Alvin mengerang kesal. “Gak!” Tolaknya lagi. Febby tak mengindahkan dan tetap memanas-manasi Alvin. BB tersebut tanpa diduga bergetar. Seseorang hendak melakukan pembicaraan dalam benda itu. Febby mengangkatnya tanpa memeriksa sekaligus tanpa permisi. Sementara Alvin, ia mengira bahwa gadis itu sedang mengolok-oloknya lagi. “Haloo!” Sapa Febby ramah pada si penelepon. Ia diam sebentar lalu kembali bersuara. “Gue? Gue Febby, Febby Rastanty!” Ujar Febby tersenyum manis.

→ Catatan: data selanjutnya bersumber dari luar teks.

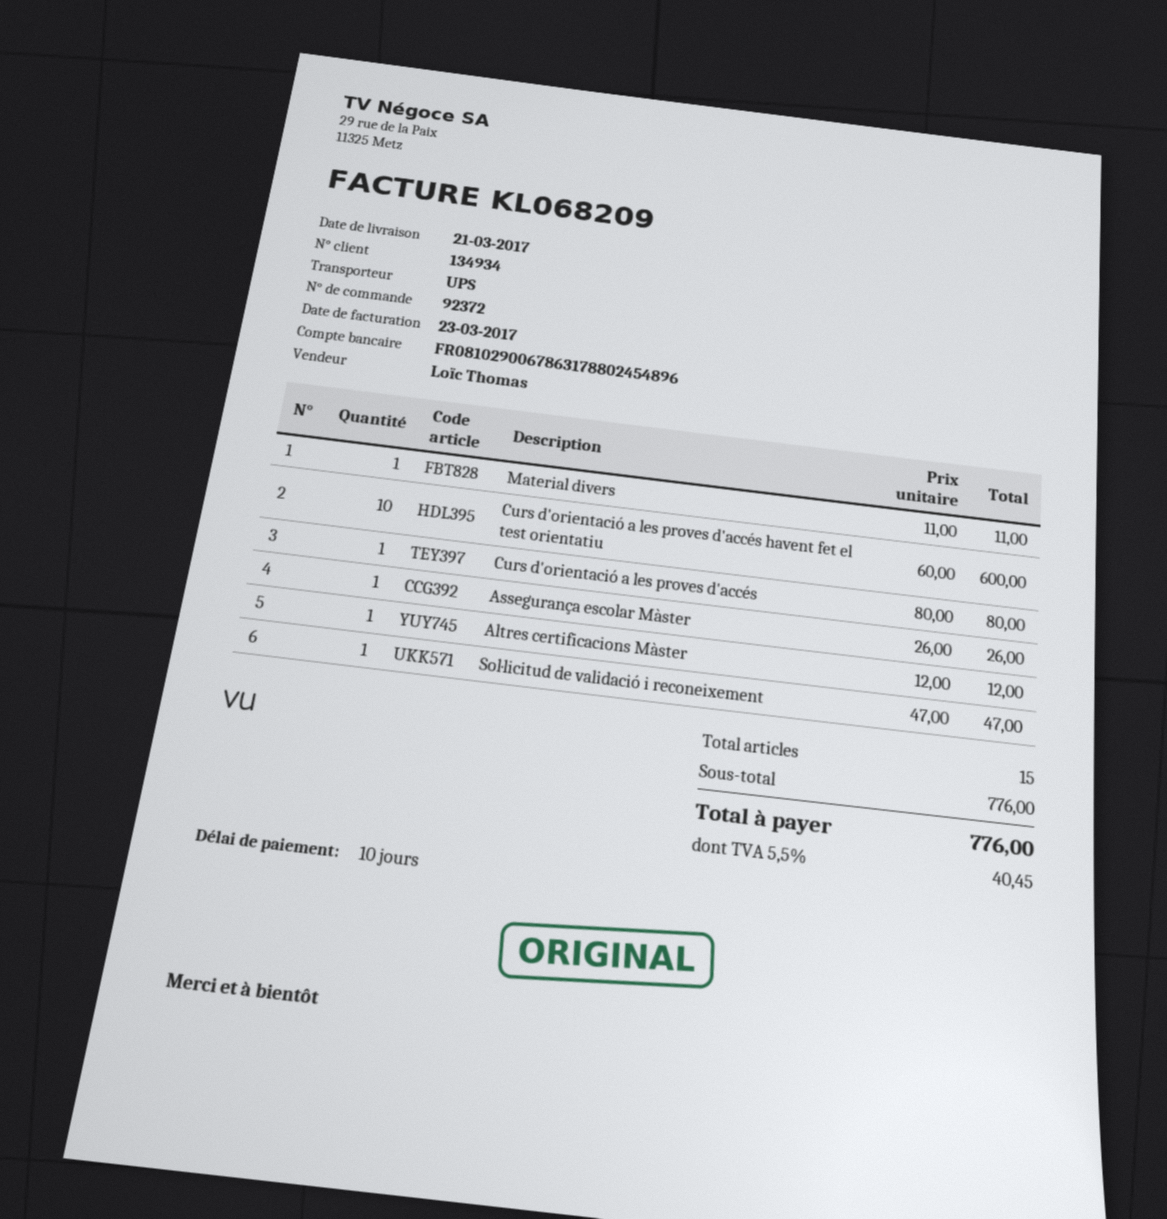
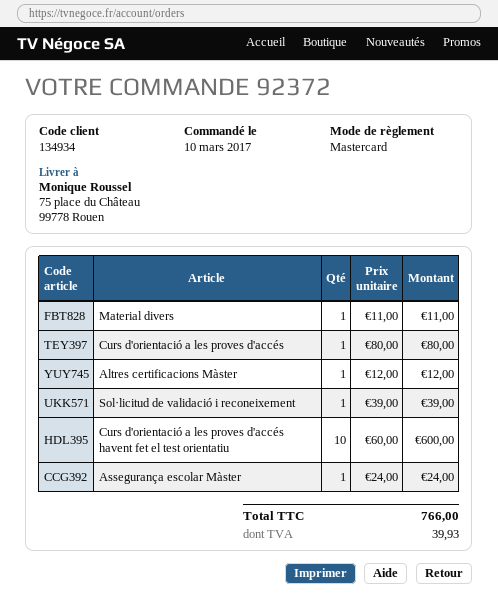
Assegurança escolar Màster: 1 x 26.00 = 26.00 -> 1 x 24.00 = 24.00
Sol·licitud de validació i reconeixement: 1 x 47.00 = 47.00 -> 1 x 39.00 = 39.00
tax: 40.45 -> 39.93
total: 776.00 -> 766.00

Alvin melihatnya malas. Ia akhirnya menyerah pada gadis itu. “Hhhh, cantik balikin BB gue doong?!” Pinta Alvin dengan intonasi lembut dipaksakan. Febby beralih pada Alvin tanpa memutus panggilan. “Aaaa, akhirnyaa!” Ujar Febby girang bukan main. Ia menoleh ke sekeliling. “Heh, lo, lo dan lo, denger tuh! Alvin bilang gue cantik!” Pamernya pada sekelompok anak cewek yang sedari tadi mencibirinya. Febby mengembalikan kembali BB Alvin dengan senang hati. “Nih!” Serah Febby. Alvin mengambilnya kasar dan memeriksa kembali benda itu. Ia menghela nafas lega karena merasa tidak ada yang tidak beres. “Eh tadi ada yang nelpon! Sorry gue angkat, hehe..” Cengir Febby.
Alvin mengangkat sebelah alisnya. Ia belum merasa percaya dengan perkataan gadis itu. “Ya udah kalau gak percaya!” Kata Febby lagi. Alvin segera memeriksa panggilan masuk di ponselnya. Sekali lagi, matanya seketika melebar lebih-lebih dari sebelumnya. Mulutnya pun terlihat ikut-ikutan. “APA?!..FEB LO..ARRGH!!” Gerutu Alvin. Febby hanya garuk-garuk kepala tak mengerti.
***
  Rio terlihat uring-uringan siang ini. Ia melajukan mobilnya entah kemana. Yang penting maju sajalah. Pikir Rio. Ia sendiri tak tahu apa yang membuat mood-nya sekusut sekarang. Ia kemudian memberhentikan serta menepikan mobilnya di sebuah jalan sepi. Ya, benar-benar sepi! Tak ada satu pun kendaraan yang lewat, kecuali mobilnya. Baguslah, ia bisa menyendiri sekarang. Rio kemudian turun dari mobil dan duduk di bagian samping. “Sepi..” Gumamnya seraya menoleh ke kanan-kiri memperhatikan kedua ujung jalan. Hmm, ternyata masih ada juga tempat seperti ini di Jakarta.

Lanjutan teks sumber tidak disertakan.